Puede decirse que la política normal, que contempla la ética elemental, se reduce a la administración pública, o del Estado, con la finalidad de favorecer a todos los sectores de la sociedad. Por el contrario, una política maquiavélica se centra en la lucha por el poder asociada a ambiciones personales o sectoriales, ignorando los derechos de la sociedad y las obligaciones hacia ella. Llama un tanto la atención que, dentro del ámbito de la ciencia política, pareciera que sólo tiene importancia la política maquiavélica, describiendo "lo que es" e ignorando "lo que debe ser".
En cuanto al maquiavelismo en la sociedad, puede mencionarse el resultado de algunas encuestas realizadas en dos lugares de la Argentina. En una de ellas se le pregunta al encuestado si tendría inconvenientes en ser mantenido por el Estado, es decir, mediante el trabajo ajeno, y más de la mitad contestó afirmativamente. En otra ocasión, se le preguntó a estudiantes universitarios si cometerían actos de corrupción, contra el Estado, si estuvieran en una circunstancia favorable para hacerlo, y también más de la mitad contestó afirmativamente. De esto surge el interrogante acerca de si los políticos son los corruptores de la sociedad o bien si la sociedad no tiene otra posibilidad que elevar al poder, elecciones mediante, a individuos con su propia bajeza moral.
Respecto del maquiavelismo social, o cinismo generalizado, el citado autor agrega: "El maquiavelismo, que en tiempos de Machiavelli casi era tan sólo una cuestión privada de príncipes y gobernantes, ha dado después pasos de gigante. Se ha infiltrado en todas partes, por dos vías: por un lado, no ya una sola, sino todas las actividades humanas se han transformado en otras tantas técnicas; por otro lado, la política ha llegado a ser prominente y su supremacía ha hecho que todo el mundo humano se transformara en un mundo político".

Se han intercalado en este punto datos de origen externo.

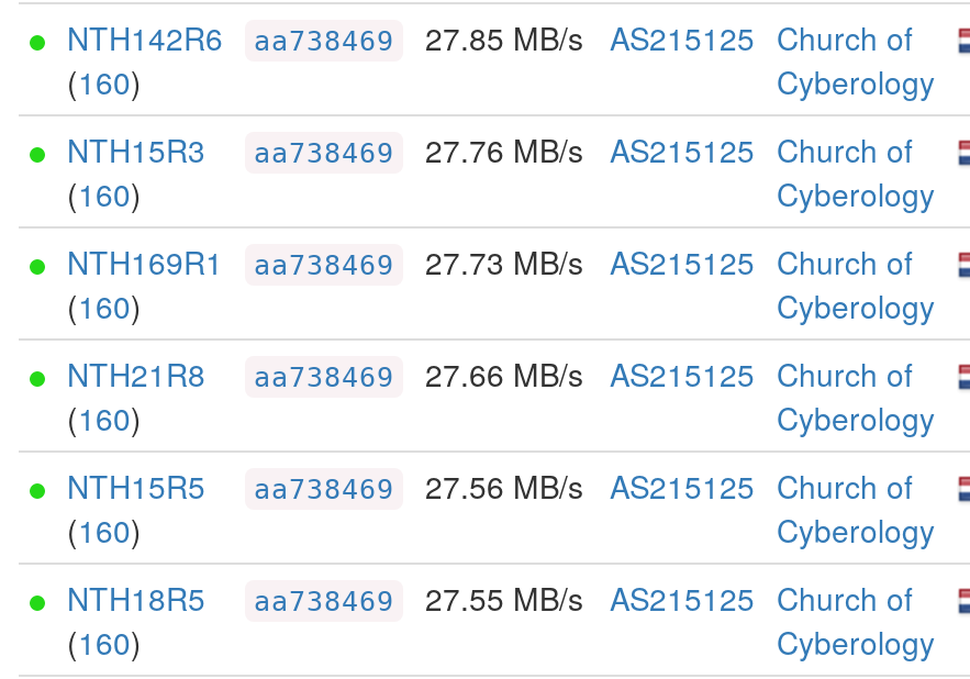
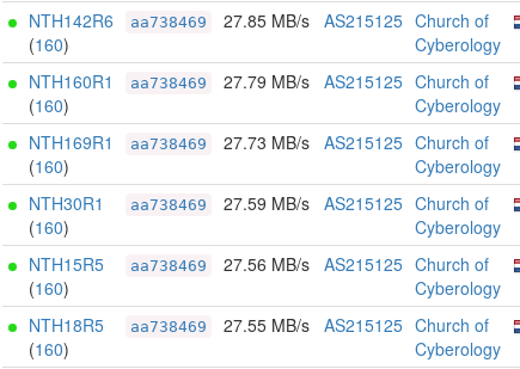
[67,127,205,171] NTH15R3 -> [29,69,114,93] NTH160R1
[425,127,913,171] 27.76 MB/s AS215125 Church of -> [224,69,489,93] 27.79 MB/s AS215125 Church of
[67,352,205,396] NTH21R8 -> [29,191,104,215] NTH30R1
[425,352,913,396] 27.66 MB/s AS215125 Church of -> [224,191,489,215] 27.59 MB/s AS215125 Church of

Debido a que la ética cristiana es una ética de la empatía emocional y la cooperación social, se la puede considerar como una ética natural, que existía previamente al surgimiento del cristianismo, si bien no se la promovió adecuadamente hasta la aparición de los Evangelios. De ahí que no se la debiera "atacar" cuando en realidad se desea atacar a la religión o al cristianismo.
El maquiavelismo es una postura que renuncia a una adaptación a la ética natural para orientarse hacia una "ética" egoísta cuya finalidad es el poder personal. Tal tipo de poder implica la búsqueda de un gobierno mental y material del hombre sobre el hombre, negado tanto por el cristianismo como por el liberalismo.